The RunContext provided to hooks contains:

@dataclass(frozen=True)
class RunContext:
    kind: str              # "task" or "flow"
    name: str              # Task or flow name
    attempt: int           # Current attempt (1-indexed)
    max_retries: int       # Maximum retry count
    parameters: Dict       # Runtime parameters
    run_id: Optional[str]  # Run identifier (when available)

Example: Slack Notification on Failure

from dagy import task, RunContext, State

def notify_slack(context: RunContext, state: State) -> None:
    if state.type == "failed":
        send_slack_message(
            channel="#alerts",
            text=f"Task {context.name} failed after {context.attempt} attempts: {state.message}"
        )

@task(retries=3, on_failure=[notify_slack])
def critical_task():
    ...

Rich Task Run State (Flow Executor)

When using the Flow Executor backend (execution_mode set to in-process or task-isolated), each task run record in DynamoDB includes additional observability fields:

FieldDescription
input_payloadSerialized inputs passed to the task function
output_payloadSerialized return value from the task (small payloads stored inline)
resolved_paramsFinal parameter values after resolution and validation
stack_traceFull Python traceback on failure
retry_countNumber of retry attempts executed
artifact_refsReferences to artifacts produced by the task
output_s3_uriS3 URI where the task output is persisted
state_s3_uriS3 URI for the full task state snapshot

Small payloads (under ~300 KB) are stored inline in DynamoDB for fast access.
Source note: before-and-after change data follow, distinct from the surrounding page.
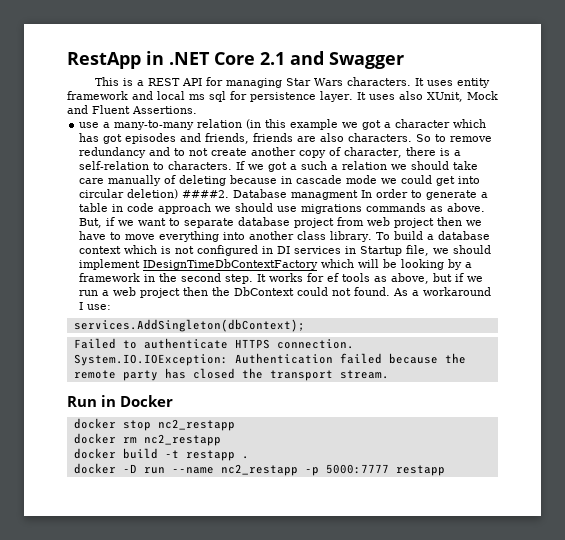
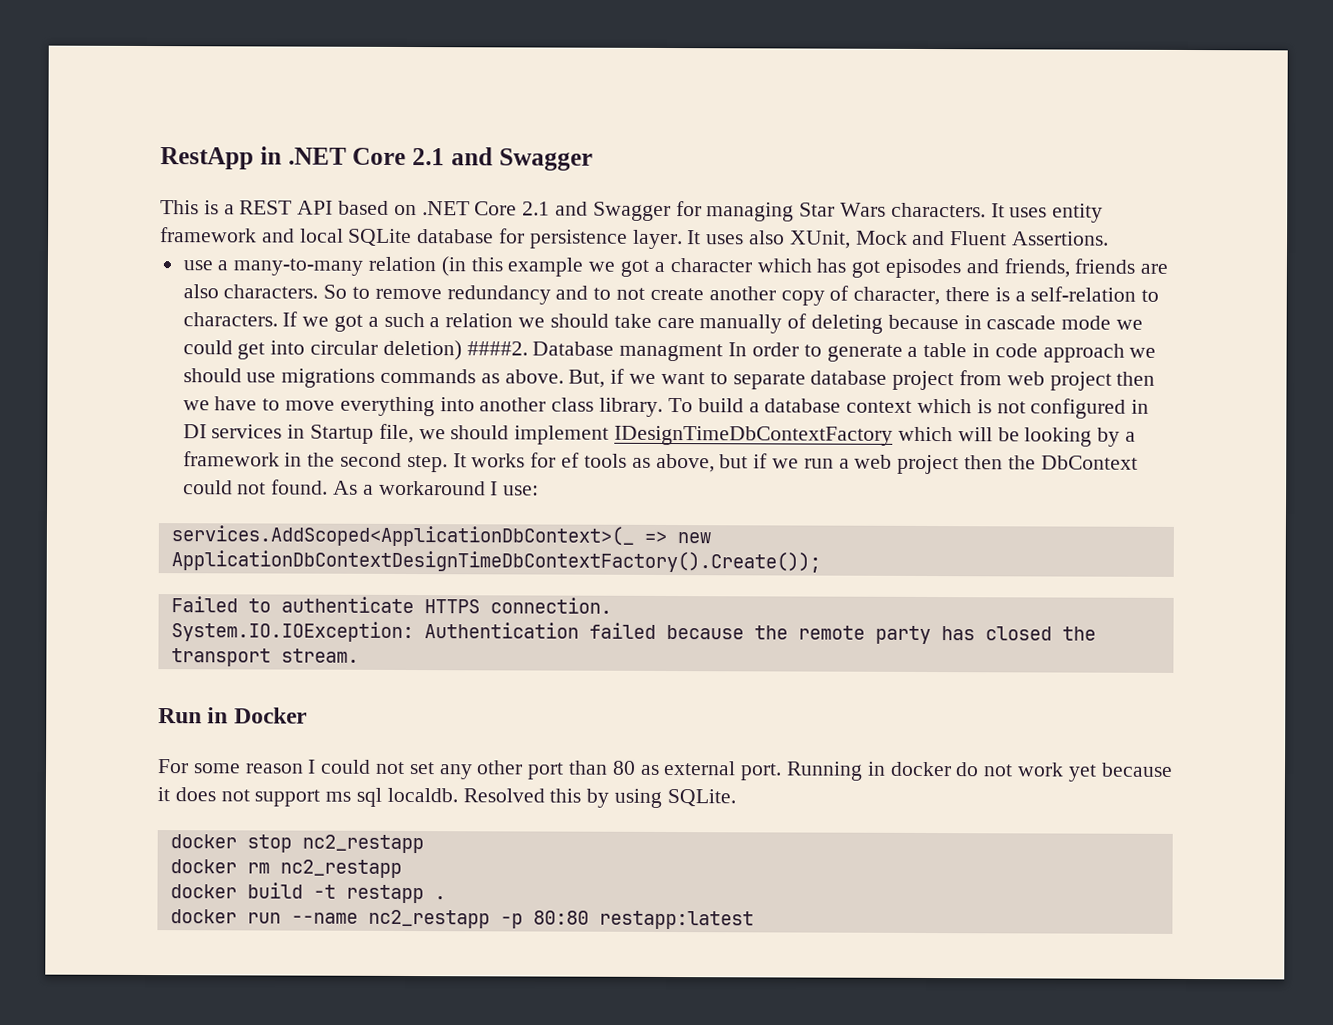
(203, 82) none -> [338,200,671,222] based on .NET Core 2.1 and Swagger
[189,91,226,102] ms sql -> [348,228,495,247] SQLite database
[73,319,305,332] services.AddSingleton(dbContext); -> [170,525,711,547] [170,550,821,573] services.AddScoped<ApplicationDbContext>(_ => new ApplicationDbContextDesignTimeDbContextFactory().Create());
(174, 401) none -> [157,759,1173,782] [157,787,736,808] // For some reason I could not set any other port than 80 as external port. Running in docker do not work yet because it does not support ms sql localdb. Resolved this by using SQLite.
[122,464,137,473] -D -> (237, 916) none
[325,464,445,476] 5000:7777 restapp -> [532,910,754,930] 80:80 restapp:latest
Larger payloads are stored in S3, with the URI recorded in the output_s3_uri field.

Hook Execution Order

For a task with retries, hooks fire in this order:

on_running  → (attempt 1 fails)
on_retry    → (delay)
on_running  → (attempt 2 fails)
on_retry    → (delay)
on_running  → (attempt 3 succeeds)
on_completion

If all attempts fail:

on_running  → (attempt 1 fails)
on_retry    → (delay)
on_running  → (attempt 2 fails)
on_retry    → (delay)
on_running  → (attempt 3 fails)
on_failure

Local Executor Hooks

The local executor provides an additional set of observability hooks for run_local():

HookSignatureDescription
on_task_start(task_id, attempt)Task execution begins
on_task_success(task_id, attempt)Task succeeded
on_task_failure(task_id, attempt, message)Task failed (final)
on_task_retry(task_id, attempt, message)Task retrying
on_task_output(task_id, attempt, line)Captured stdout/stderr line

These hooks power the local run logging and event recording system. Run metadata is written to ~/.dagy/runs/<run_id>/metadata.json.

State Storage

Local (DuckDB)

run_local() tracks state in a local DuckDB database at ~/.dagy/dagy.duckdb:

  • create_run(): records flow run start
  • update_run(): updates status and end time
  • create_task_run(): records task start with attempt count
  • update_task_run(): updates task status, end time, and error

Remote (API)

The API stores run and task states in DynamoDB. State updates are processed asynchronously via SQS events (run_status_update). The API tracks additional fields like started_at, completed_at, and error_message.